Version comparison data

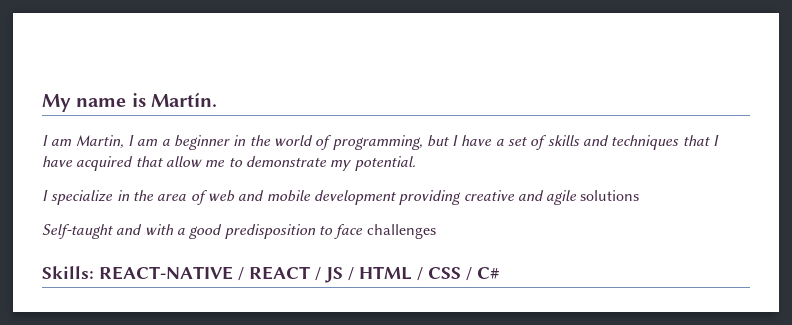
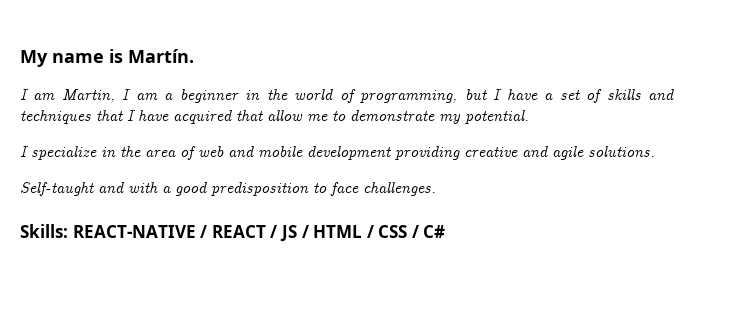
[580,190,640,201] solutions -> [588,146,655,157] solutions.
[366,224,436,239] challenges -> [363,182,436,196] challenges.

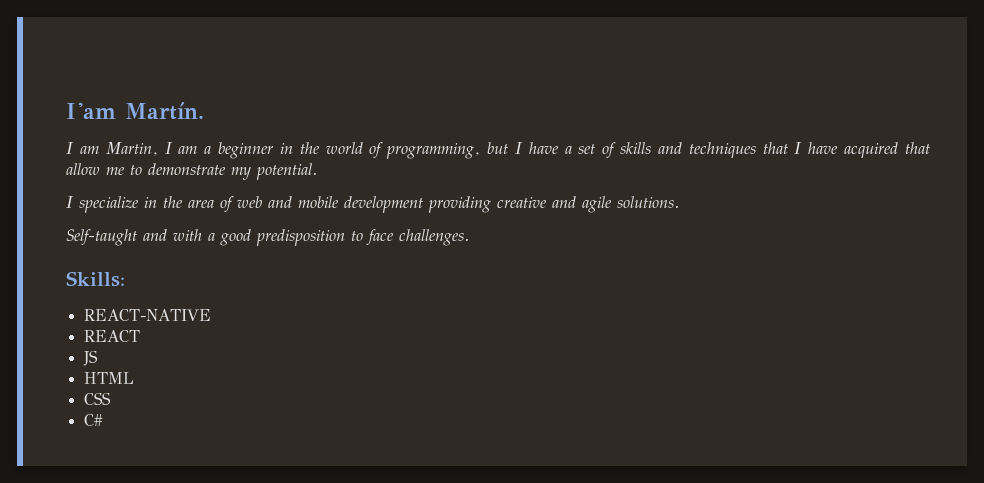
[20,49,123,67] My name is -> [66,102,116,119] I'am
(68, 231) none -> (125, 279) //
[200,225,208,238] / -> (212, 315) //
[270,225,278,238] / -> (141, 336) //
[301,225,309,238] / -> (99, 358) //
[366,225,374,238] / -> (135, 378) //
[411,225,419,238] / -> (112, 398) //

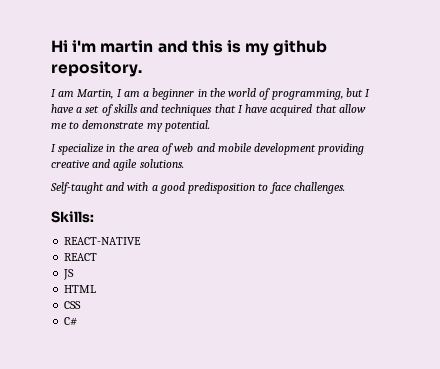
[66,102,204,120] I'am Martín. -> [51,40,328,56] [51,61,142,77] Hi i'm martin and this is my github repository.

[Exercise directions]
Excluding the pictures, restate word for word the lines from the one that holds "[20,49,123,67] My name" through the last line of the entries, both ends included.

[Completed exercise]
[20,49,123,67] My name is -> [66,102,116,119] I'am
(68, 231) none -> (125, 279) //
[200,225,208,238] / -> (212, 315) //
[270,225,278,238] / -> (141, 336) //
[301,225,309,238] / -> (99, 358) //
[366,225,374,238] / -> (135, 378) //
[411,225,419,238] / -> (112, 398) //

[66,102,204,120] I'am Martín. -> [51,40,328,56] [51,61,142,77] Hi i'm martin and this is my github repository.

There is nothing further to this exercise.